(Exercise material)

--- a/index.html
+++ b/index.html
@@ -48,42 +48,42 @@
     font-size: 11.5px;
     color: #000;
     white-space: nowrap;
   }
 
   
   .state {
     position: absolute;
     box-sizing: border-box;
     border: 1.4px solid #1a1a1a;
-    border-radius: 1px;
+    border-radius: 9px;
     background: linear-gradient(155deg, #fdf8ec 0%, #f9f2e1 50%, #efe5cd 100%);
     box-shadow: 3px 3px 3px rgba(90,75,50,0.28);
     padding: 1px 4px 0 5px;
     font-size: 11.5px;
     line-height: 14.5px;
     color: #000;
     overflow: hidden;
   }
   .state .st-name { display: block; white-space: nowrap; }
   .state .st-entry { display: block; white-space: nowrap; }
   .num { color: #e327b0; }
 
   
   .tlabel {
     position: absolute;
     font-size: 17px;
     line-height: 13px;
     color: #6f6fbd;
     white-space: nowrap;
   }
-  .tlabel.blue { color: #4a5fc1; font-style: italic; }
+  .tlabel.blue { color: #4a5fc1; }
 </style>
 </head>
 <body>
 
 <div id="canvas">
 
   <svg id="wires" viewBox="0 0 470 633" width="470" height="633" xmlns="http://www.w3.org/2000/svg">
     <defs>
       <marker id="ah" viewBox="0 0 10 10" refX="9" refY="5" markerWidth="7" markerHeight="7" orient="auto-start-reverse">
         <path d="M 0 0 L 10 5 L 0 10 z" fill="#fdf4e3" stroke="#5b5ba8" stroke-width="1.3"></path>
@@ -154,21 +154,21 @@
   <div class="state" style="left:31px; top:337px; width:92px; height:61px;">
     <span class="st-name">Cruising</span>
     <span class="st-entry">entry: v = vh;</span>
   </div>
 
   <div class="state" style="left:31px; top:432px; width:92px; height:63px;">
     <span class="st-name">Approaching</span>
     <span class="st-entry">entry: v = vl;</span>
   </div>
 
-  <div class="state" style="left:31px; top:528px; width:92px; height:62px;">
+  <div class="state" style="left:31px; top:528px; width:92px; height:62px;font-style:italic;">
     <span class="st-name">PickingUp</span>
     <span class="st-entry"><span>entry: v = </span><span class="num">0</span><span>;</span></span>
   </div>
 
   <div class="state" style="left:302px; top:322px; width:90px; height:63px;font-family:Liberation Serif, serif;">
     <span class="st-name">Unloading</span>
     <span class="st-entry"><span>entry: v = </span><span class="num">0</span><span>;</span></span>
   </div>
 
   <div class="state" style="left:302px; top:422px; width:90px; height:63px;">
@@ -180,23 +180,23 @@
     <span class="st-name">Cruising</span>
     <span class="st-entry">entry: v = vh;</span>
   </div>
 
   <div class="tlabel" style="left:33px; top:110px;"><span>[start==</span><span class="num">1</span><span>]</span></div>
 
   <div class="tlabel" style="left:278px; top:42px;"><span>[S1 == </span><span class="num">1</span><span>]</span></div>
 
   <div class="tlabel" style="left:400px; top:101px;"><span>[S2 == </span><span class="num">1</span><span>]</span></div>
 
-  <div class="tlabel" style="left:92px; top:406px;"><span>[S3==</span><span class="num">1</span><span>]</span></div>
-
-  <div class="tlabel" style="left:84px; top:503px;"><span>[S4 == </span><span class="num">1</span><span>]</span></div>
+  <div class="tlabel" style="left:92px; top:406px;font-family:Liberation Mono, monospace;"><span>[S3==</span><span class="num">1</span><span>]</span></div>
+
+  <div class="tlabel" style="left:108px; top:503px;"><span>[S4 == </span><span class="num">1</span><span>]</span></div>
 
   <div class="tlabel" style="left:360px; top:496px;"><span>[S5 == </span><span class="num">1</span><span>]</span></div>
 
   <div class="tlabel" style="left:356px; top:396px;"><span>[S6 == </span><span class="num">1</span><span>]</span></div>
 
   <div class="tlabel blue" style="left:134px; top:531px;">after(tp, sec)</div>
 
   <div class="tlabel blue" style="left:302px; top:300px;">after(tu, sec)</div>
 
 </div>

(End Exercise material)
(Exercise material)

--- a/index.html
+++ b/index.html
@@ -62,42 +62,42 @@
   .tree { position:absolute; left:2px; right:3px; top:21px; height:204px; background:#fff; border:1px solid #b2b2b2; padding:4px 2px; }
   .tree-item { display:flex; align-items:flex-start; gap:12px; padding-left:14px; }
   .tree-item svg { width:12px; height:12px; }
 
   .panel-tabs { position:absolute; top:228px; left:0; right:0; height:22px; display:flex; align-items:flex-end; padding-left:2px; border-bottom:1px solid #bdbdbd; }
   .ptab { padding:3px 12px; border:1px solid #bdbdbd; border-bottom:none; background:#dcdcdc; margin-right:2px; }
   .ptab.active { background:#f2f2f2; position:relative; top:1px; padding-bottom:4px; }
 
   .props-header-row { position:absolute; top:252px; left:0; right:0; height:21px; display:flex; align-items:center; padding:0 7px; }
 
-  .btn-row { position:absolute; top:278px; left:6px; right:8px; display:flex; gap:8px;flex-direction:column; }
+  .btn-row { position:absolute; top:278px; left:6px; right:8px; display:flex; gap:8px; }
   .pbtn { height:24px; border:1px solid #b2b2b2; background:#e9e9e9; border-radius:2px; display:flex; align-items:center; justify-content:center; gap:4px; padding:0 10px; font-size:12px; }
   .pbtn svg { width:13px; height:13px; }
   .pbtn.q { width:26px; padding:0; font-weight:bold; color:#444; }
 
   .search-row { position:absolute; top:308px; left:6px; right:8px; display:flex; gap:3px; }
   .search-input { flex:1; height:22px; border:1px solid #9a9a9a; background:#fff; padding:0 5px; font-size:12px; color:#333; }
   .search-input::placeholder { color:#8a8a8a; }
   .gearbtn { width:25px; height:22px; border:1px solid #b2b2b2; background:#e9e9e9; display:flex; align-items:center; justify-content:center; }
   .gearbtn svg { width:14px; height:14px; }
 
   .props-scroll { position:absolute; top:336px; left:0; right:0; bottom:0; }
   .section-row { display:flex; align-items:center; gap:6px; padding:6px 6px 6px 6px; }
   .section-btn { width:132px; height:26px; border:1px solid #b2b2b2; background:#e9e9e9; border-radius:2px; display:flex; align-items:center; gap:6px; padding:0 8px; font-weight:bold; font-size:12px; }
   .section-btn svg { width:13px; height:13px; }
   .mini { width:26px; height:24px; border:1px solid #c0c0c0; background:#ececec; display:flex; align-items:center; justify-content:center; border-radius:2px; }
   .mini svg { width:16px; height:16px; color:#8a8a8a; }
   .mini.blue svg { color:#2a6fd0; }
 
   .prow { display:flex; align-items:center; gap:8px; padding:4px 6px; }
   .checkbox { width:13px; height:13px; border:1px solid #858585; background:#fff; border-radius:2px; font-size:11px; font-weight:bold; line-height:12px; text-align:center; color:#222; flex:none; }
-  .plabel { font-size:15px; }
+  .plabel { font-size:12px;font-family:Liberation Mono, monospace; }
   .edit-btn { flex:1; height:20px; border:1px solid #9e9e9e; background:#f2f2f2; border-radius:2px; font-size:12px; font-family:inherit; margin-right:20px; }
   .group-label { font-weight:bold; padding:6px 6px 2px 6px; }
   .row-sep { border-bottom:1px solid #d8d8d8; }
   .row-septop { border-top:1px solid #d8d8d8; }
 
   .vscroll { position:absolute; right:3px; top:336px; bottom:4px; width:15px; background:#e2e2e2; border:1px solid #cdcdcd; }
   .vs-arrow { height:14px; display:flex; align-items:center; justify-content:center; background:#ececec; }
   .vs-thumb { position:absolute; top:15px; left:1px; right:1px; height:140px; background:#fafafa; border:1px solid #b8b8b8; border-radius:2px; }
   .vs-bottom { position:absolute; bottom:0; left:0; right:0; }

(End Exercise material)

Task item: From the data above, output only the lines between the line containing "position:absolute; right:3px; top:336px;" and the line containing "position:absolute; bottom:0; left:0;", inclusive, exactly as written.

Response below:
   .vscroll { position:absolute; right:3px; top:336px; bottom:4px; width:15px; background:#e2e2e2; border:1px solid #cdcdcd; }
   .vs-arrow { height:14px; display:flex; align-items:center; justify-content:center; background:#ececec; }
   .vs-thumb { position:absolute; top:15px; left:1px; right:1px; height:140px; background:#fafafa; border:1px solid #b8b8b8; border-radius:2px; }
   .vs-bottom { position:absolute; bottom:0; left:0; right:0; }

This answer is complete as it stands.